I was a little worried freaked the hell out that the addition of a baby would mean my travel days were over. So, the day I found out I was pregnant, my mantra became, “This kid will NOT cramp my style! By God, I’m still gonna go places!” And, lo and behold, the mantra worked! I do still go places – and some pretty cool places, at that (‘scuse me for a sec while I pat myself on the back)…
I’m especially stoked about some recent national and state park visits we’ve made, particularly trips to the Grand Canyon, Yosemite and Big Sur, that included some less-than-baby-friendly hikes we were actually able to conquer! This, thanks to our best investment to-date – our Osprey baby hiking backpack.
Outdoor Travel with Baby
If you’re anything like us, you try to incorporate as much outdoor time as possible into both your home life and your travels. But damn, sometimes it’s super hard to keep that up when you’re towing a baby around. Even harder when a potentially strenuous outdoor adventure gets added to the itinerary…
Like our Grand Canyon trip, which I knew we wouldn’t be able to fully experience without investing in something that would allow us to go hiking with baby. I mean, overlooks are nice and all, but driving from one to the next for nothing more than a pretty view and photo op? That wasn’t gonna cut it. We wanted to take Jack to the more out-of-the-way areas of the park. We needed to be able to haul him down, up, through and around some trails.
Best Baby Hiking Carrier – the Osprey Poco
We were suddenly in the market for a hiking kid carrier. So, we spent hours and hours (like, for-eh-VER) researching basic functions, bells and whistles, and price-points. After which, we hit 2 outdoor stores, spent 4 hours, and shoved Jack in 6 different backpacks to test all the functions and features.
After recovering from a mini-heart attack over the ~$250 price tag, we settled on the Osprey Poco AG™ Child Carrier. We’ve since taken it on dozens of hikes… and it literally saved our post-baby outdoor lifestyle!
Where We’ve Used Our Osprey Poco
Hiking the Grand Canyon with Baby
One of the Grand Canyon National Park hikes we wanted to do was the top part of the South Kaibab Trail, down to Ooh Aah Point. But it was nearly a mile down to the lookout spot, that involved a 600 foot elevation change with dozens of steep switchbacks – then back up again! But with an opportunity for a beautiful view away from the crowds, we wanted to give it a shot.
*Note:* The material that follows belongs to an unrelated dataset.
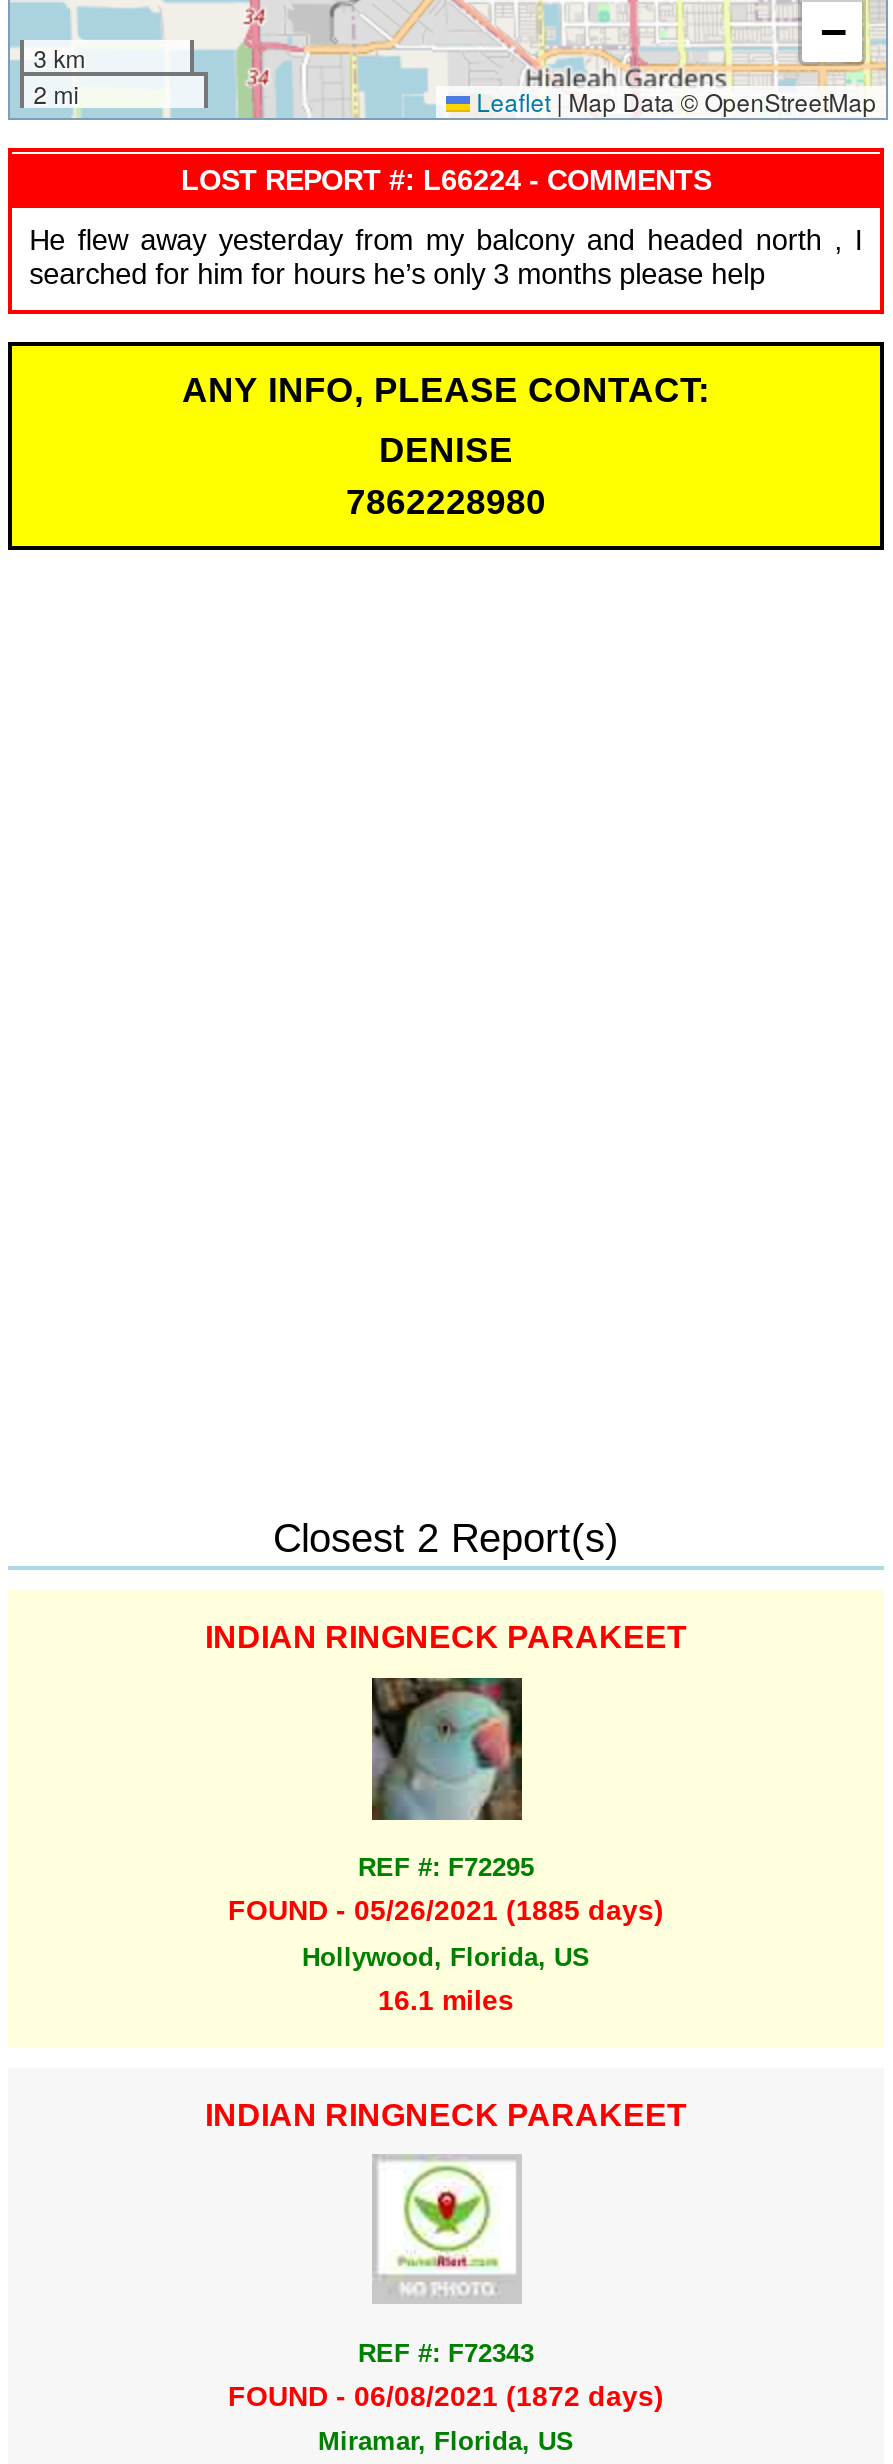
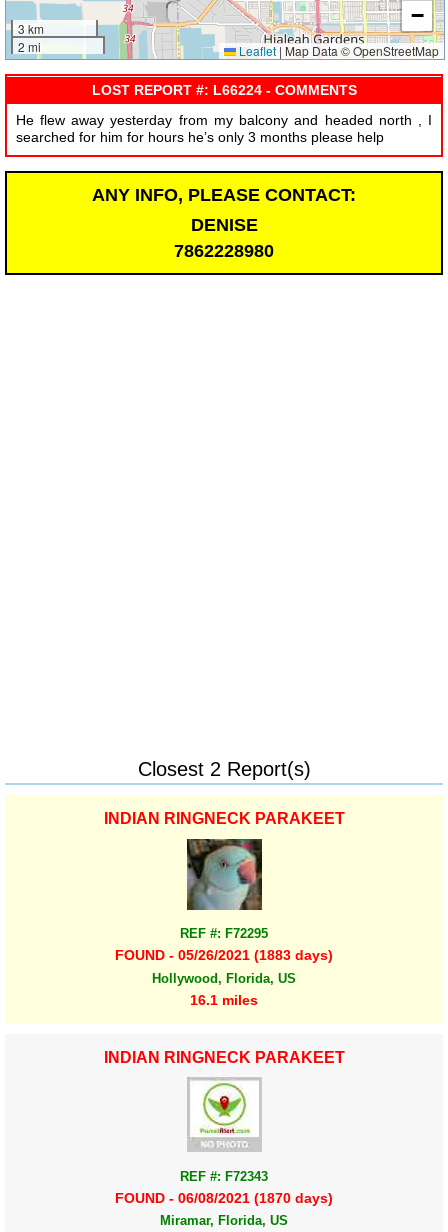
- FOUND - 05/26/2021 (1885 days)
+ FOUND - 05/26/2021 (1883 days)

- FOUND - 06/08/2021 (1872 days)
+ FOUND - 06/08/2021 (1870 days)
Determined to show Jack the view, and more determined to prove that we could carry him down and back up (let’s be honest… he’s a baby… he doesn’t give a F about the view!), we strapped him in and headed off to give our new Osprey baby hiking carrier its first test.
We were rewarded with one of the most beautiful scenes ever, which we shared with only a half dozen other brave souls (kid or not, this is a pretty big feat for your average visitor). And our little guy was the only baby in sight. Success!
After breaking-in the kid carrier with the most ambitious hike of the trip, our next hike was the easy-by-comparison Shoshone trail, a beautiful mile-long stroll through the forest. It’s so wide and flat that, had Jack been older, he could’ve easily walked it with us. But, since walking wasn’t on his agenda for a couple more months, into the hiking carrier he went.
And a quick mile later, scenery that rivaled that of Ooh Aah Point. We were treated to a spectacular view, shared with only 2 other couples. Hiking baby carrier for win #2!!!
Hiking Yosemite with Baby
Not long after, we decided to recreate the magic on a trip to Yosemite National Park. The baby carrier came in most handy during our hike to Vernal Fall Bridge – 1.6 miles round-trip. This was a bit similar to our South Kaibab hike in that it was short, but steep – a 300 foot elevation change. Luckily, the Vernal Fall trail has you going up first, so you get a bit of a break on the hike back out.
Once again, hiking kid carrier for the win! This trail wouldn’t have been in the cards for us without the ability to carry Jack the whole way. Yosemite above-the-valley is a gorgeous sight.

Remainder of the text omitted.